On Nov 16, She was carried her own son to Jiang Zhiyun's home, where she lived for two days to press him to pay.

Fed up with the situation, Jiang Zhiyun's family planned to move, and he called the West China Metropolis Daily in Chengdu.

On Nov 21, the newspaper published the story. On the same day, Jiang Zhiyun reported the case to the police, accusing the woman of extortion.

The next day, police said on their micro blog that the woman was not pushed but fell, which could be verified by three witnesses.

Police decided to detain the woman for seven days. Because of her age, she was not jailed, but her son was detained for 10 days with a 500 yuan fine.

"It proves my son is innocent. After the woman pestered me, I slapped my son in the face. Now, I feel sorry for that," Jiang Zhiyun said.

He said the woman's family was poor.

"Her son does odd jobs and her daughter-in-law polishes shoes. At the beginning, the woman asked for 200,000 yuan to settle the dispute," he said.

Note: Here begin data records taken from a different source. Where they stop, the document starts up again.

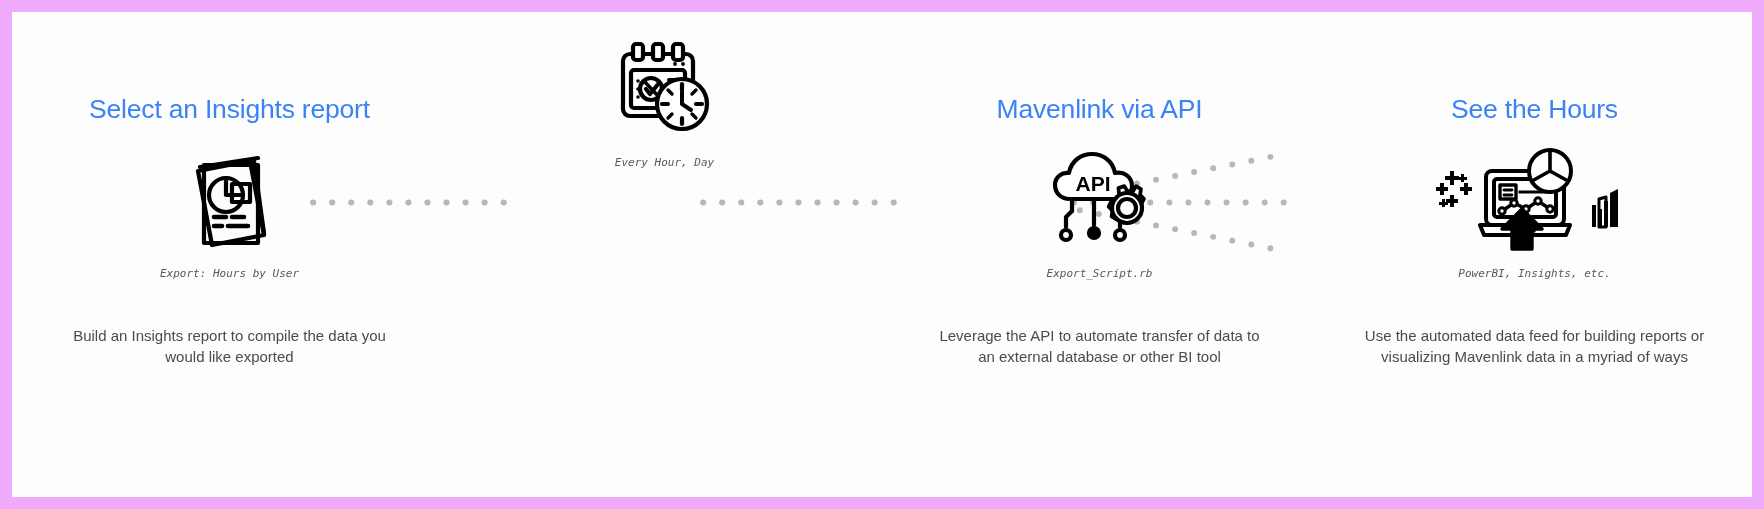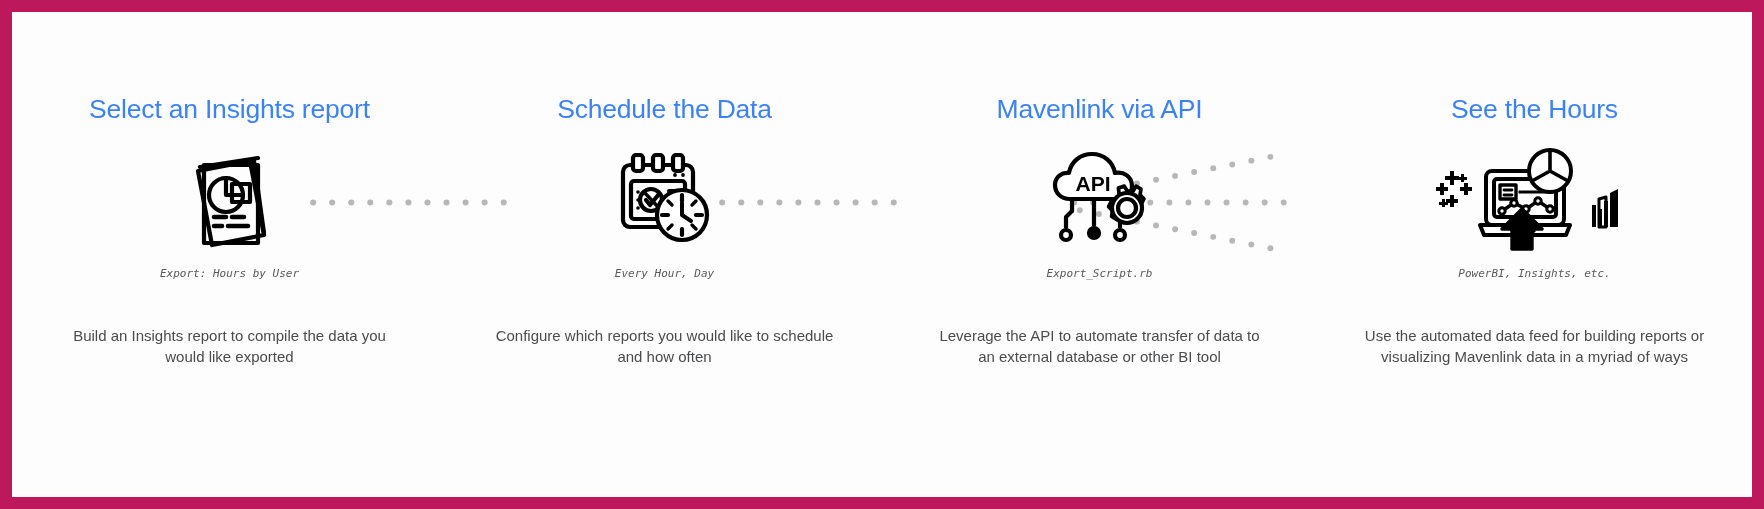--- a/index.html
+++ b/index.html
@@ -18,7 +18,7 @@
     left: 0; top: 0;
     width: 1764px;
     height: 509px;
-    background: #be185d;
+    background: #f0abfc;
     box-sizing: border-box;
     padding: 12px;
   }

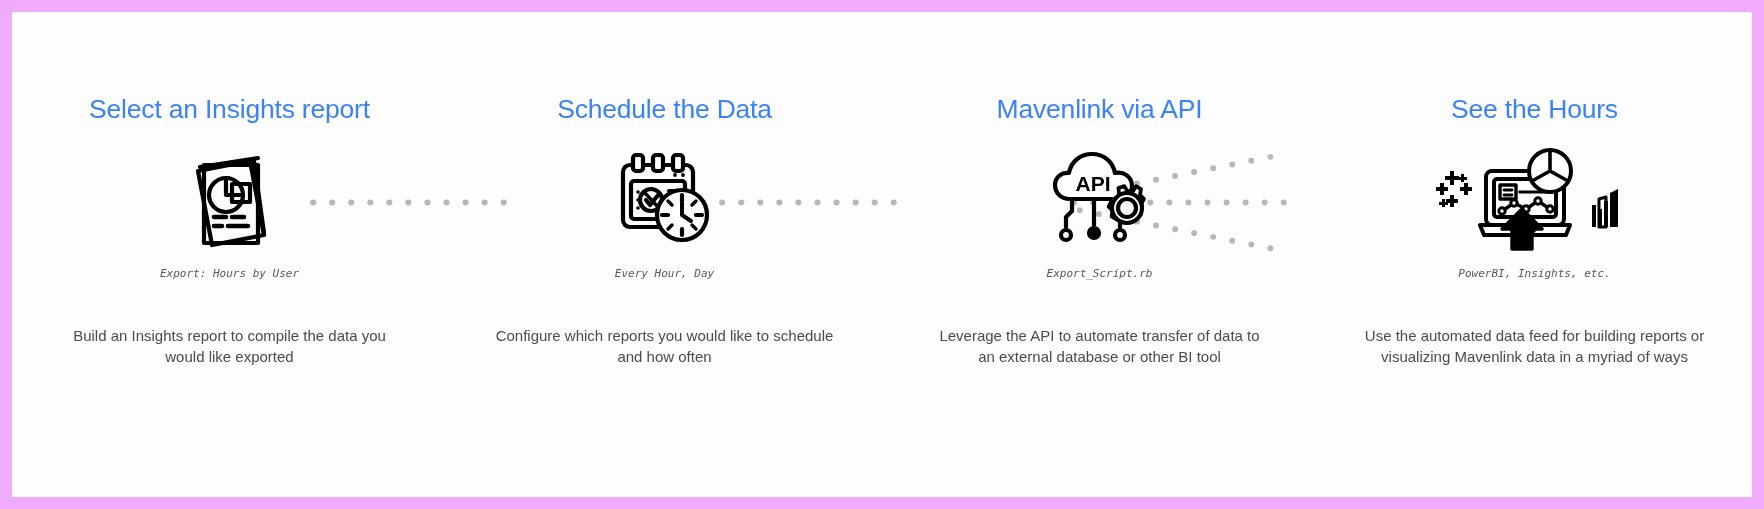--- a/index.html
+++ b/index.html
@@ -199,7 +199,6 @@
       </div>
 
       <div class="col col-2">
-        <div class="col-title">Schedule the Data</div>
         <div class="icon-wrap">
           <svg width="104" height="104" viewBox="0 0 104 104" fill="none" stroke="#000" stroke-width="4.2" stroke-linecap="round" stroke-linejoin="round">
             <rect x="10" y="18" width="70" height="62" rx="7"></rect>

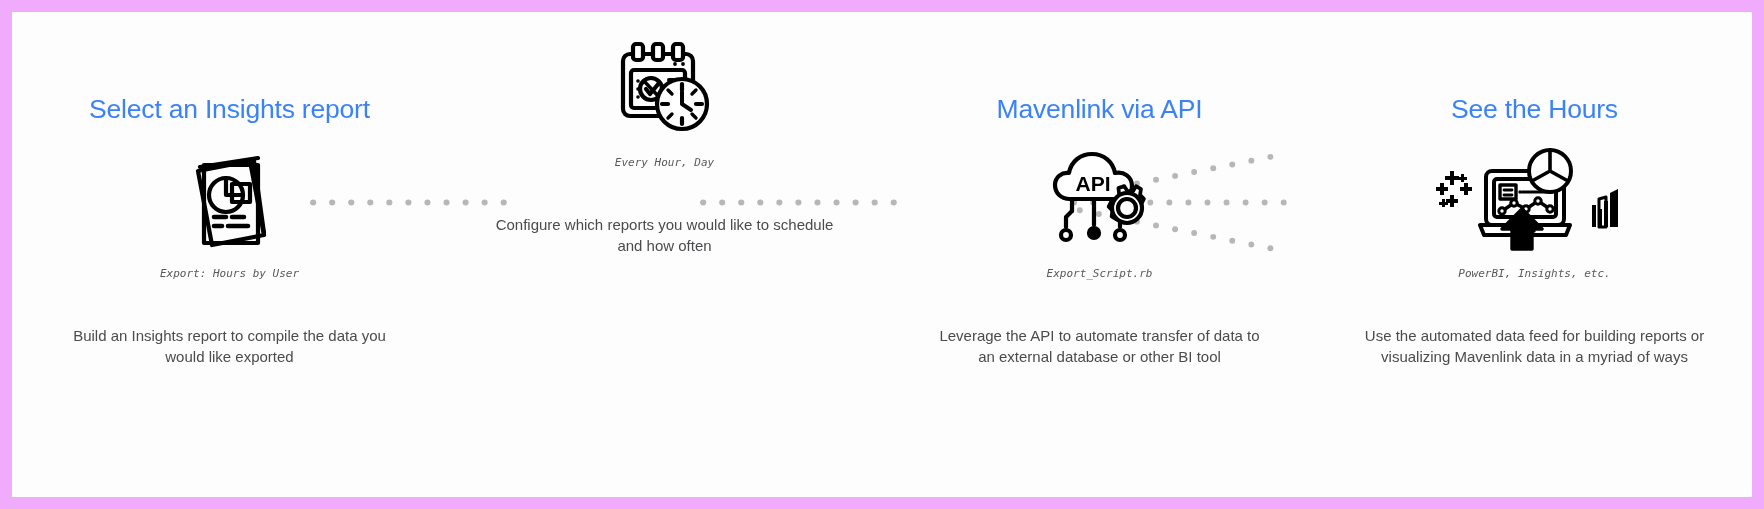--- a/index.html
+++ b/index.html
@@ -222,7 +222,6 @@
           </svg>
         </div>
         <div class="mono-caption">Every Hour, Day</div>
-        <div class="body-text">Configure which reports you would like to schedule and how often</div>
       </div>
 
       <div class="col col-3">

On Nov 23, the Chengdu Economic Daily reported that the woman swore she was not lying about the incident.

The next day, her family told the newspaper they would apply for an administrative review of the case, insisting she was knocked over by the children, although they could not find any witnesses to support them.

In the wake of the incident, sina.com.cn, a major news portal, conducted an online survey asking pedestrians if they would help if they saw a senior citizen fall. Only 14 percent of the respondents said they would.

"It pinpoints widespread distrust in Chinese society. People fear they'll be wronged, and many incidents have justified their fear," said Cha Youliang, a researcher with the Sichuan Academy of Social Sciences.

In a well-known case five years ago, Peng Yu, a young man in Nanjing, Jiangsu province, was found responsible by a local court for injuring a 66-year-old woman.

Peng, seeing the woman lying hurt after a fall, rushed her to a nearby hospital.

But the woman insisted Peng was the one who knocked her down and sued him.

"It is important to praise the children for helping the fallen woman at a time when people are afraid of helping those in need," said Cha.

In early September 2011, an 88-year-old man in Wuhan, Hubei province, fell face down on the ground in a produce market, and no one helped him.

The man later died in a hospital of suffocation as his respiratory tract became blocked from a nosebleed.